Alt Country band Clem Snide has over 10 releases, toured with Ben Folds, had their song “Moment In The Sun” licensed as the theme to the TV show ED, scored films and played countless gigs around the world. This week, lead singer and sardonic yet wry songwriter Eef Barzelay provides us some insight into his newest release.
Without using the words “alternative,” “pop,” or “rock,” describe your sound.
The words that pop to mind at this moment are: “Naive yet Forthright Basement Heart Scratchings”
What or whom do you go to for musical inspiration?
A few years ago I had a meeting with Ralph Murphy, (Head of ASCAP here in Nashville), and he said, “you should try and get out of your own way.” I’ve since come to understand more and more what he meant. For years I lived in fear of the day the songs would stop coming, but reacting to that fear creatively, by forcing a song or an idea, only seemed to strengthen it, and I would struggle. So more and more I try to just be the vessel. I surrender to it and now it does come more joyfully and easily. I don’t know why or where it comes from but I love it when it does.
Describe your ideal studio environment.
Ideally I would say somewhere isolated, during a snowstorm, like in some drafty old barn in upstate New York⎯ as long as it feels removed from the outside world. I would hope for friendly, fearless musicians and nice old vintage gear.
How often do you try to put in studio time?
If I’m working on a full on proper release I would say I spend about 2- 3 weeks to get it all done. More recently I’ve been recording at home on Garage Band and cassette tape. I’ve always loved the intimacy and the warm, comforting hiss of lo-fi recordings.
The Clem Snide Record I’m putting out right now with the help of TuneCore is the latest in a collection of songs and instrumental nuggets using just this approach. It’s called Suburban Field Recording III (the other 2 will also be made available again).
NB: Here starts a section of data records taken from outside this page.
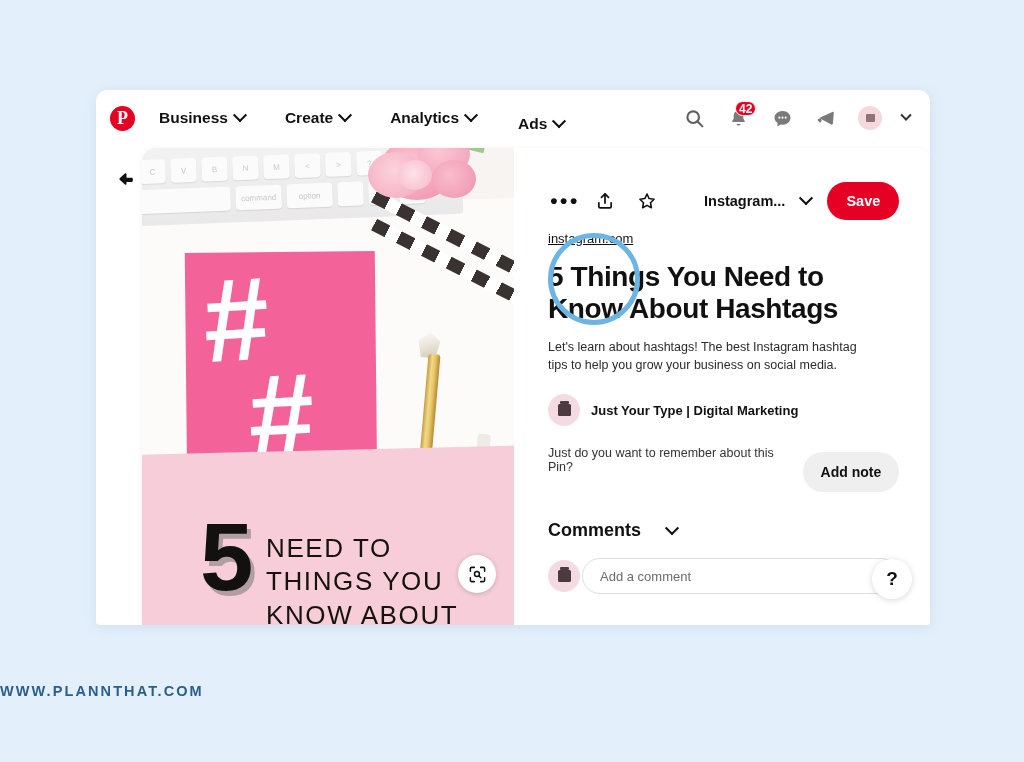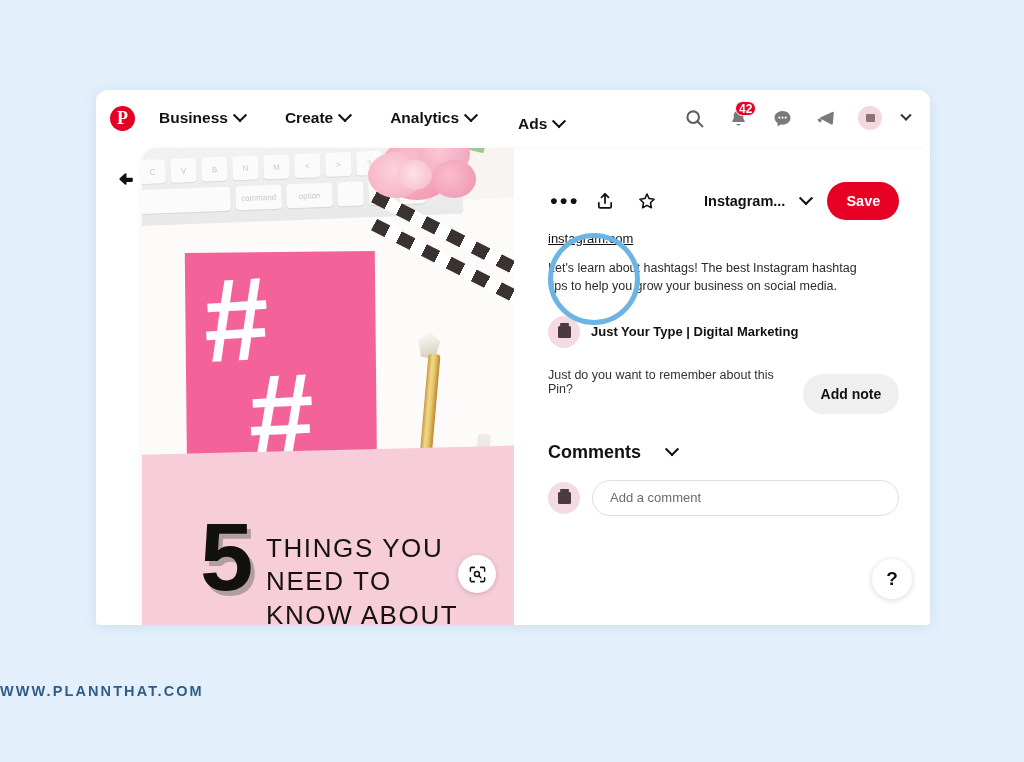--- a/index.html
+++ b/index.html
@@ -756,6 +756,7 @@
 
       <a class="source-link">instagram.com</a>
 
+      <div class="pin-title">5 Things You Need to Know About Hashtags</div>
 
       <div class="pin-desc">Let's learn about hashtags! The best Instagram hashtag tips to help you grow your business on social media.</div>
 

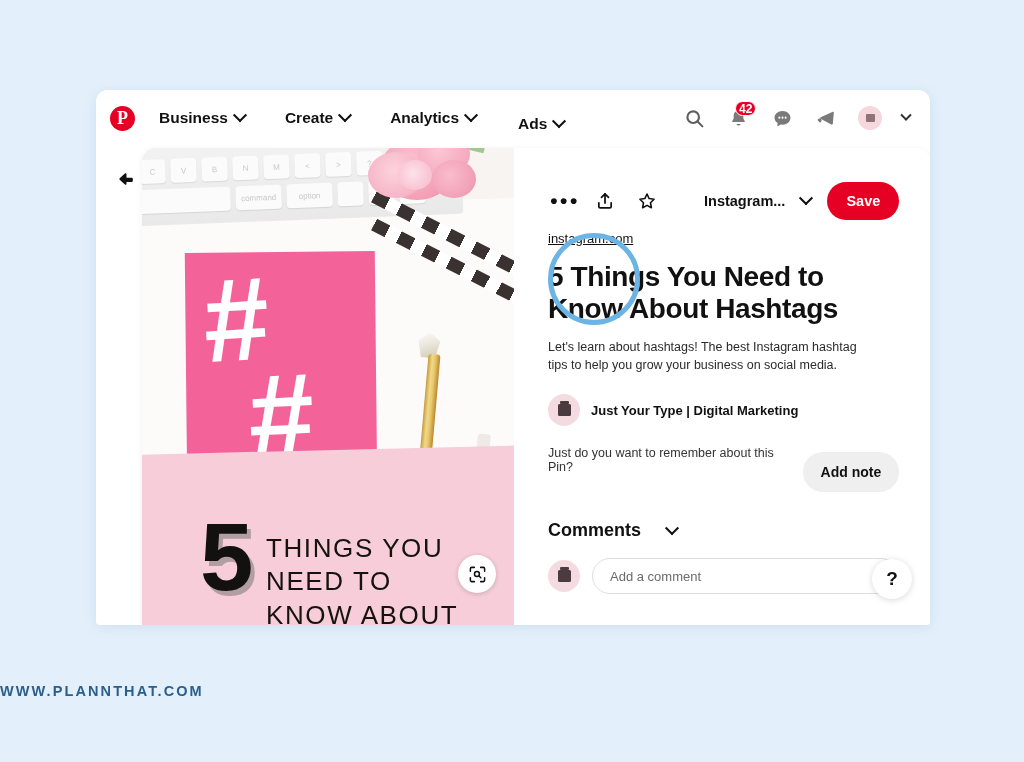--- a/index.html
+++ b/index.html
@@ -706,8 +706,8 @@
         <div class="pin-overlay-text">
           <div class="big5">5</div>
           <div class="overlay-lines">
+            <div>NEED TO</div>
             <div>THINGS YOU</div>
-            <div>NEED TO</div>
             <div>KNOW ABOUT</div>
           </div>
         </div>

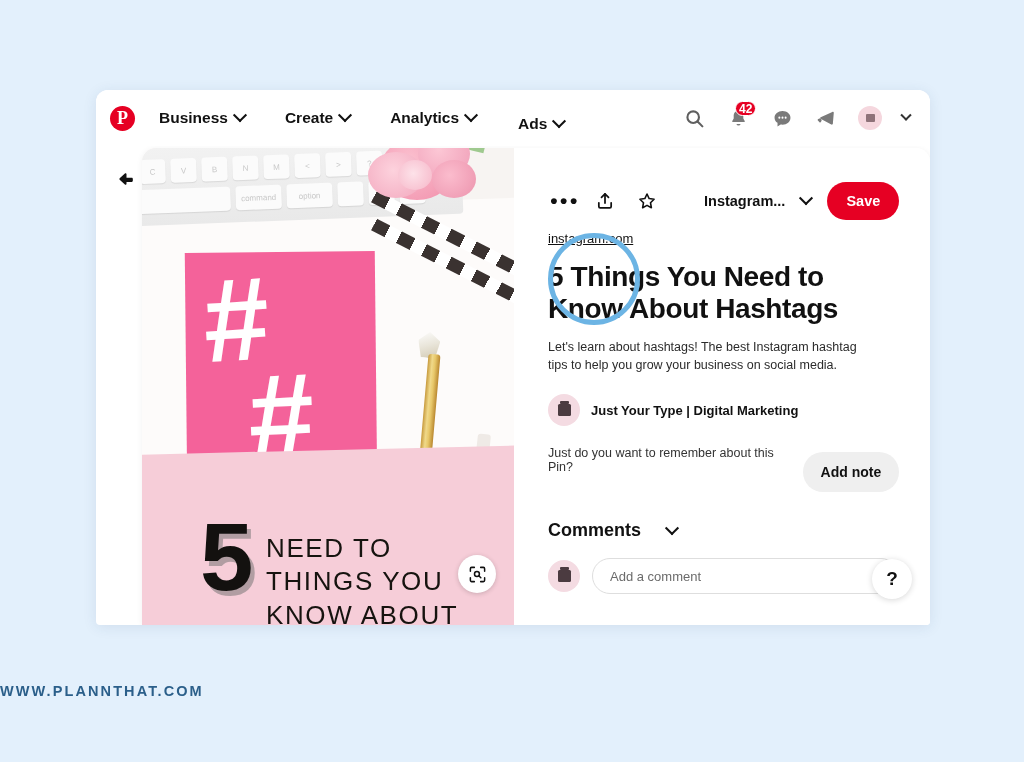--- a/index.html
+++ b/index.html
@@ -519,7 +519,7 @@
   .comment-row {
     display: flex;
     align-items: center;
-    gap: 12px;
+    gap: 2px;
     margin-top: 17px;
   }
   .comment-input {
What kind of studio equipment do you use to record?
I’ve kept myself ignorant to those concerns for the most part. I just find engineers and producers that make it sound nice.
How do you approach recording a song?
I just try and get a good vibe going. I do it mostly live, sometimes even vocals⎯ I’ve found it works best if the band has just gotten off the road and we’ve been playing the new songs but are still discovering them, like a new girlfriend. What do you do if you’re trying to record and it’s just not working for you? I steel away into the bathroom and, with a pen knife, make small cuts on my arms and legs. No, not really. If it’s not working I just strip it back to the basics and take a hardy listen. If something needs to be re-done then so be it. I also expect to lose a song or two in the making of any record.
How do you know when it’s right?
It’s just a feeling, hard to say. I’ve never been a perfectionist, more of an imperfectionist really. I tend to go more Zen with it all and just accept it as a culmination of the circumstances under which it was made.
And once it’s done I try and let go of it.